Mind and Body: Why Physical Education Needs to be an Essential Feature of Classical Education
Physical education: Where does it fit in today’s classical schools? Is it an afterthought or a filler class to give the homeroom teacher a free period? Far from it! In a presentation for teachers at Barney Charter School Initiative schools, Hillsdale Academy Assistant Headmaster and Athletic Director Mike Roberts argued that physical education has held an important place in education from antiquity and offered advice for integrating a physical education program within a K-12 classical education model.
Roberts began by referencing a passage in Plato’s Republic, in which Plato discusses gymnastics and music, two of the four aspects of education. Gymnastics, in this context, refers to physical training of the whole body, and music refers not only to music as we know it, but also the literary arts. According to Plato, humans must have balance; too much focus on music makes one soft, while too much focus on gymnastics makes one savage. A harmony between the disciplines fosters a moderate and courageous soul.
With that principle in mind, Roberts offered suggestions for how classical schools can integrate physical education into their curriculum.
- Teach games that have rules. In The Republic, Plato advocated for teaching children games with rules. This will cultivate good habits in kids that will follow them to adulthood. “We have to teach children, early on, the habits about how to play, about how to win and lose,” Roberts said. He also noted that teachers have a tremendous opportunity to model virtue while teaching students about winning and losing.
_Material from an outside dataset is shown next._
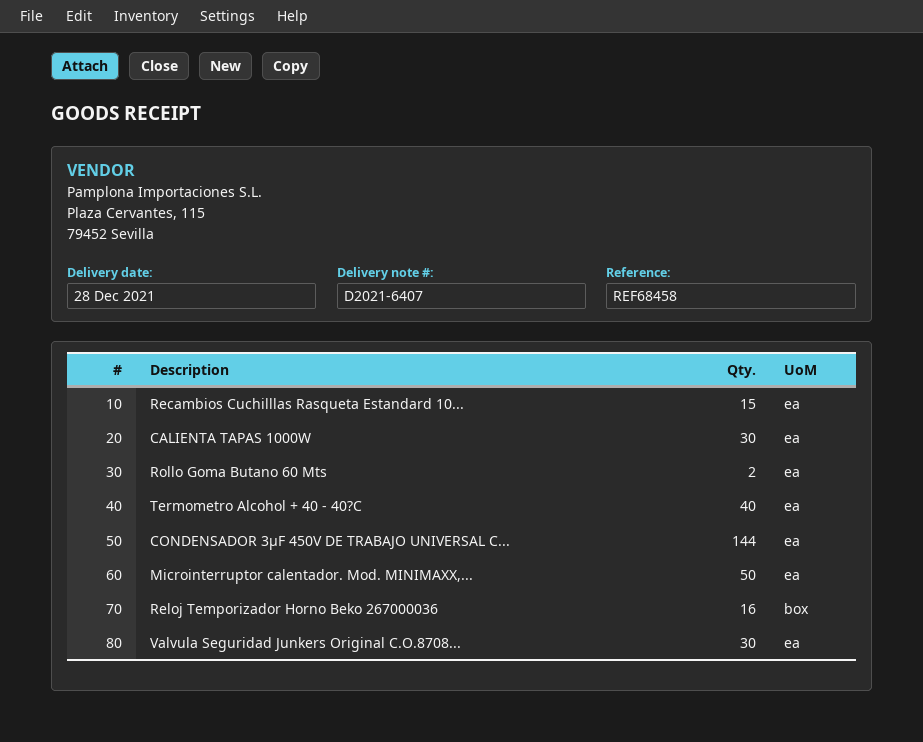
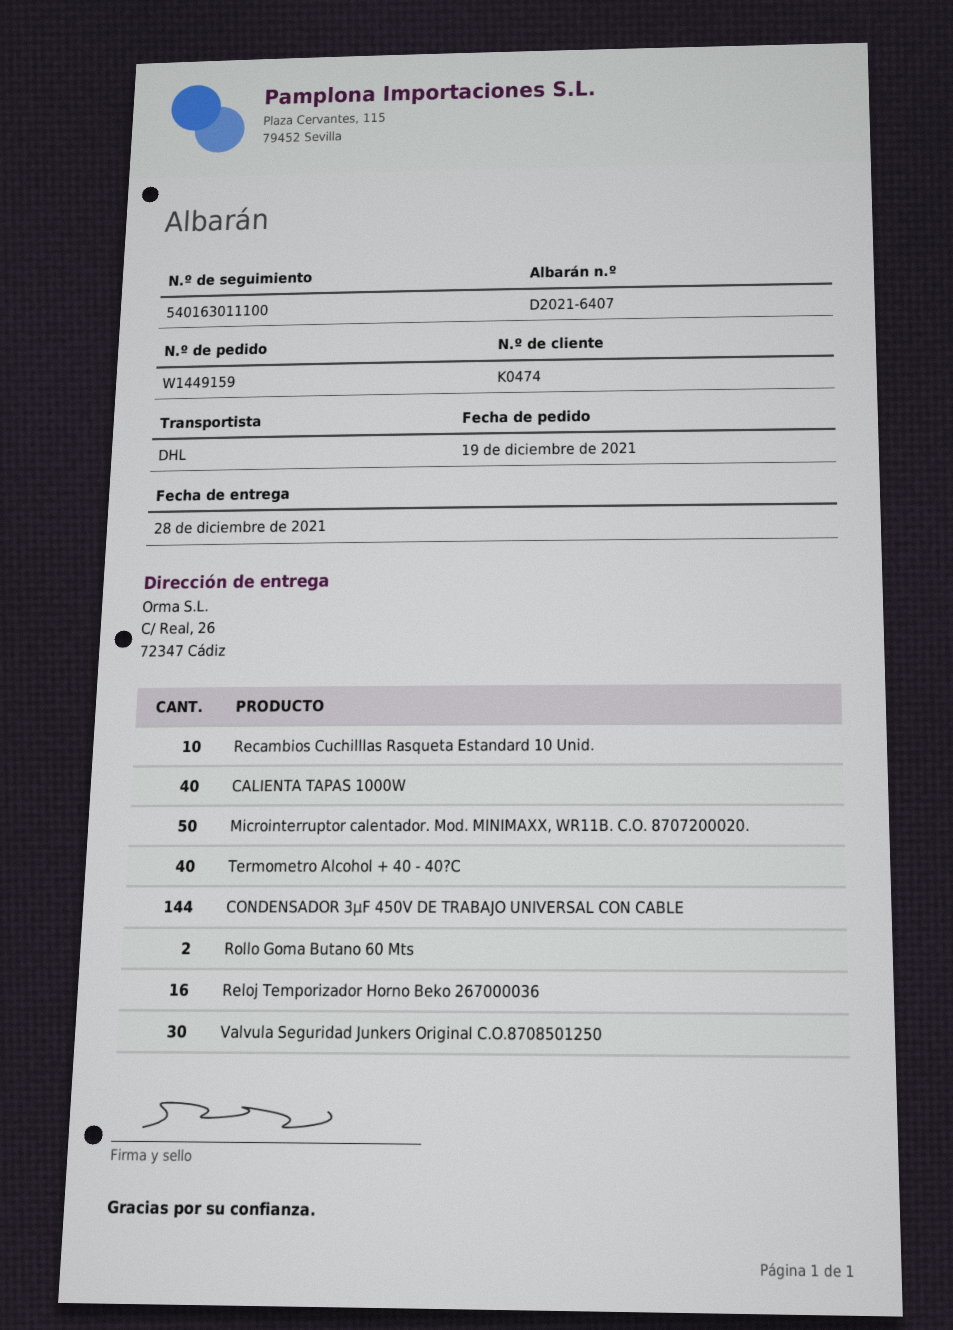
Recambios Cuchilllas Rasqueta Estandard 10...: 15 -> 10
CALIENTA TAPAS 1000W: 30 -> 40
- Schedule physical education classes during the school day. Roberts cited a case in which a Naperville, Illinois, school, in trying to determine why its test scores were so high, realized that physical education classes were often scheduled before the most difficult academic class. “When you exercise, it helps to increase your focus and reduce your stress level,” Roberts said. “Students perform better after physical education.”
- Design your physical education program for every student. After World War II, the focus of physical education courses in the United States shifted toward sports. This led to non-athletic students feeling alienated and resulted in negativity toward physical education. “A physical education program should not only be a means to a varsity sport,” Roberts said. “The goal of physical education should be the same as any other subject—the continual cultivation of body, mind, and soul.” He also emphasized that physical education should teach students habits that will lead to lifelong fitness and good nutrition.
- Create an athletic program with intentionality. Just like physical education classes, a school’s athletic program must remain focused on the mission of teaching virtue while strengthening the body. “You must treat an athletic program as you do your academic program,” Roberts said. An athletic program also has the potential to create school unity. “Try to connect all students to sports even if they’re not on the team—through the pep band, a student section, or school cheers.”
- Help everyone understand the value of a physical education program. It’s critical to reach everyone—beyond the students—connected to the school and share why physical education is important, Roberts said. “Ask teachers if their students are more focused after PE class. Tell your school board how physical education serves the school’s purpose. Communicate with parents the ways in which their child is leading, or areas in which they need to work. Involve your community through events such as Jump Rope for Heart or Relay for Life.”
“We spend a lot of time talking about forming our hearts and minds,” Roberts said. “But our bodies require that as well. If we neglect the body, we won’t maximize what the mind can do.” Therefore, a good physical education program contributes to a continual cultivation of virtue while developing the body and the mind.